Faible importance opérationnelle

A l’évidence, rien n’est limpide au sein d’une organisation désormais bien différente de celle qui a perpétré les attentats du 11-septembre 2001 aux Etats-Unis. La « marque » a essaimé ses filiales, du Levant jusqu’en Afrique en passant par l’Asie du Sud. Mais elles sont éminemment plus autonomes vis-à-vis de la centrale que par le passé, dans leurs opérations, leurs financements et leurs stratégies, calquées sur les réalités locales des territoires qu’elles investissent.

A cet égard, le silence du groupe sur l’après-Zawahiri, lui même désigné seulement six semaines après la mort de Ben Laden, « reflète l’importance limitée de la centrale d’Al-Qaïda. C’est un symbole unifiant les groupes à travers les frontières mais sa pertinence opérationnelle est faible », assure Barak Mendelsohn, professeur à l’université Haverford de Pensylvannie.  Ce vide du pouvoir « n’est pas très significatif », ajoute à l’AFP ce spécialiste du groupe.

De ce point de vue, Al-Qaïda et l’EI partagent des difficultés assez semblables.  En novembre, cette dernière avait annoncé la mort de son chef, l’Irakien Abou Hassan al-Hachimi al-Qourachi, désignant dans la foulée Abou Al-Hussein al-Husseini al-Qourachi.

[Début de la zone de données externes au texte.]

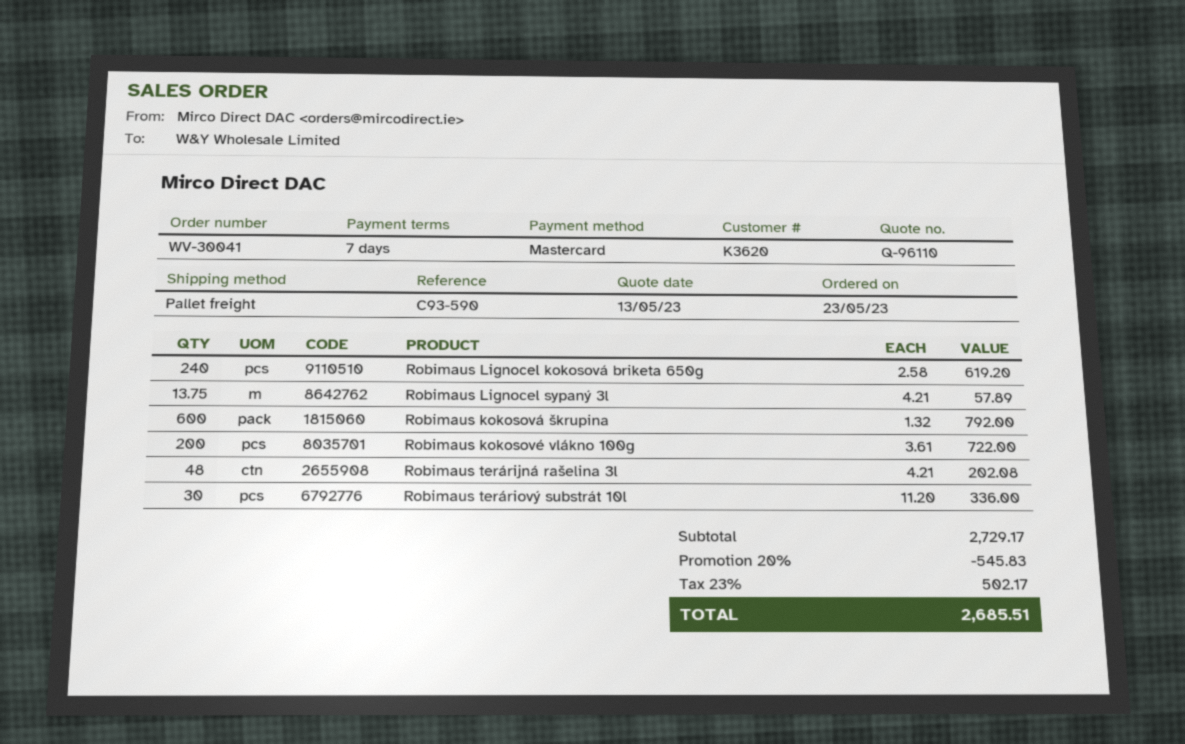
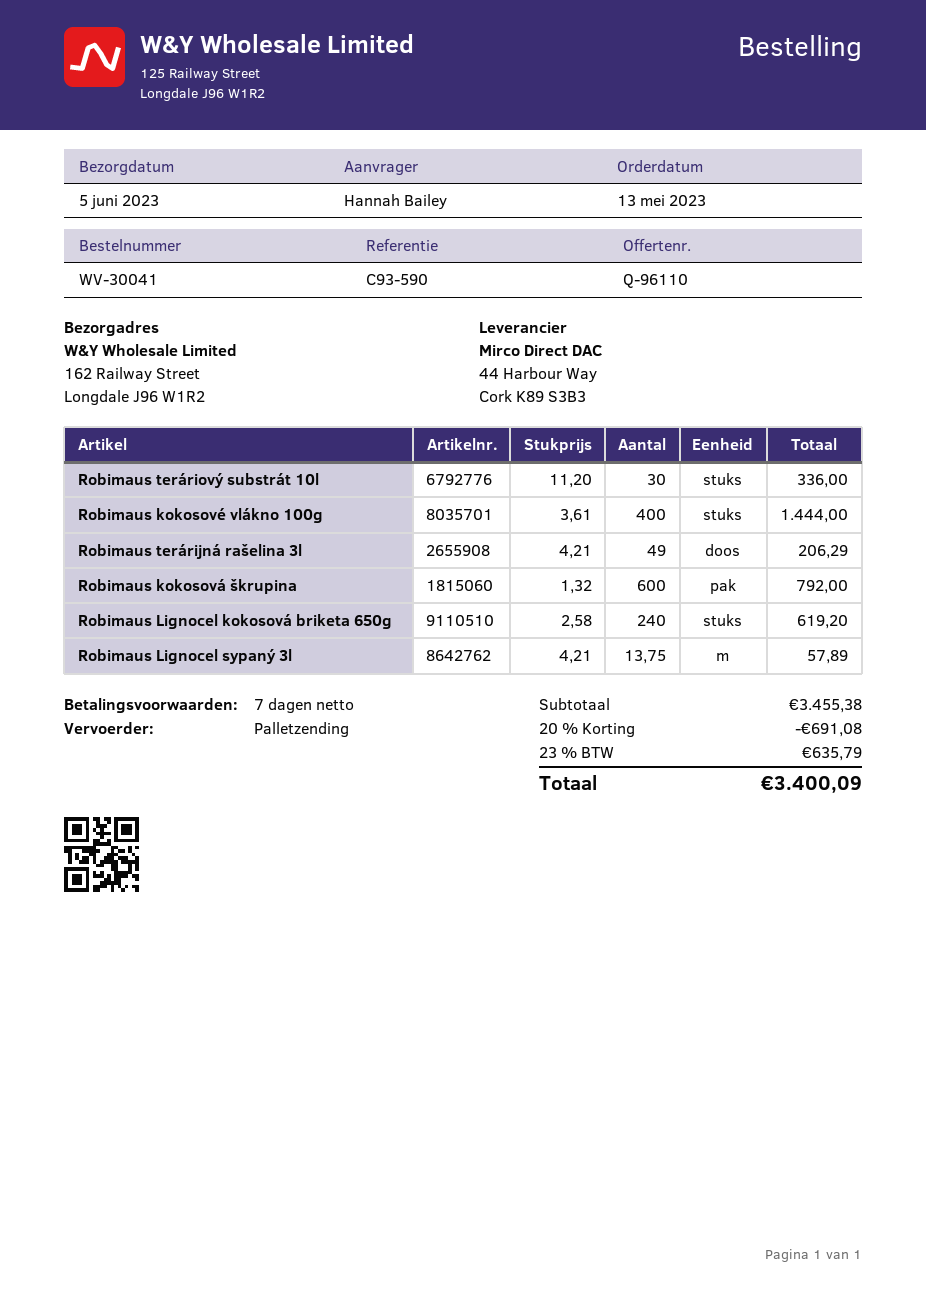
order date: 2023-05-23 -> 2023-05-13
Robimaus kokosové vlákno 100g: 200 x 3.61 = 722.00 -> 400 x 3.61 = 1444.00
Robimaus terárijná rašelina 3l: 48 x 4.21 = 202.08 -> 49 x 4.21 = 206.29
subtotal: 2729.17 -> 3455.38
discount: 20% = 545.83 -> 20% = 691.08
tax: 23% = 502.17 -> 23% = 635.79
total: 2685.51 -> 3400.09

Derrière deux pseudonymes au patronyme identique, deux hommes se réclamant de la tribu du prophète Mahomet, avec la légitimité qui en découle comme « calife autoproclamé » des musulmans.

« Bien que l’EI ait élu de nouveaux califes, personne n’avait jamais entendu parler d’eux. Pour autant, les filiales sont restées loyales et continuent de prêter allégeance à un calife inconnu », relève Tore Hamming, politologue danois au Département des études de la guerre du King’s College de Londres. « Pour Al-Qaïda, cela pourrait être la même chose, avec un simple conseil de hautes personnalités jouant le rôle d’un émir », ajoute-t-il. Le brouillard entourant le groupe conserve toute son opacité. Malgré plus de 30 ans d’existence, Al-Qaïda n’avait connu qu’une succession, souligne-t-il pour l’AFP, suggérant des procédures fragiles. Et la seule certitude du chercheur est qu’il n’en a pas. « Nous ne savons absolument rien de ce qui se passe au sein d’Al-Qaïda en termes de procédures d’élection d’un nouveau leader ».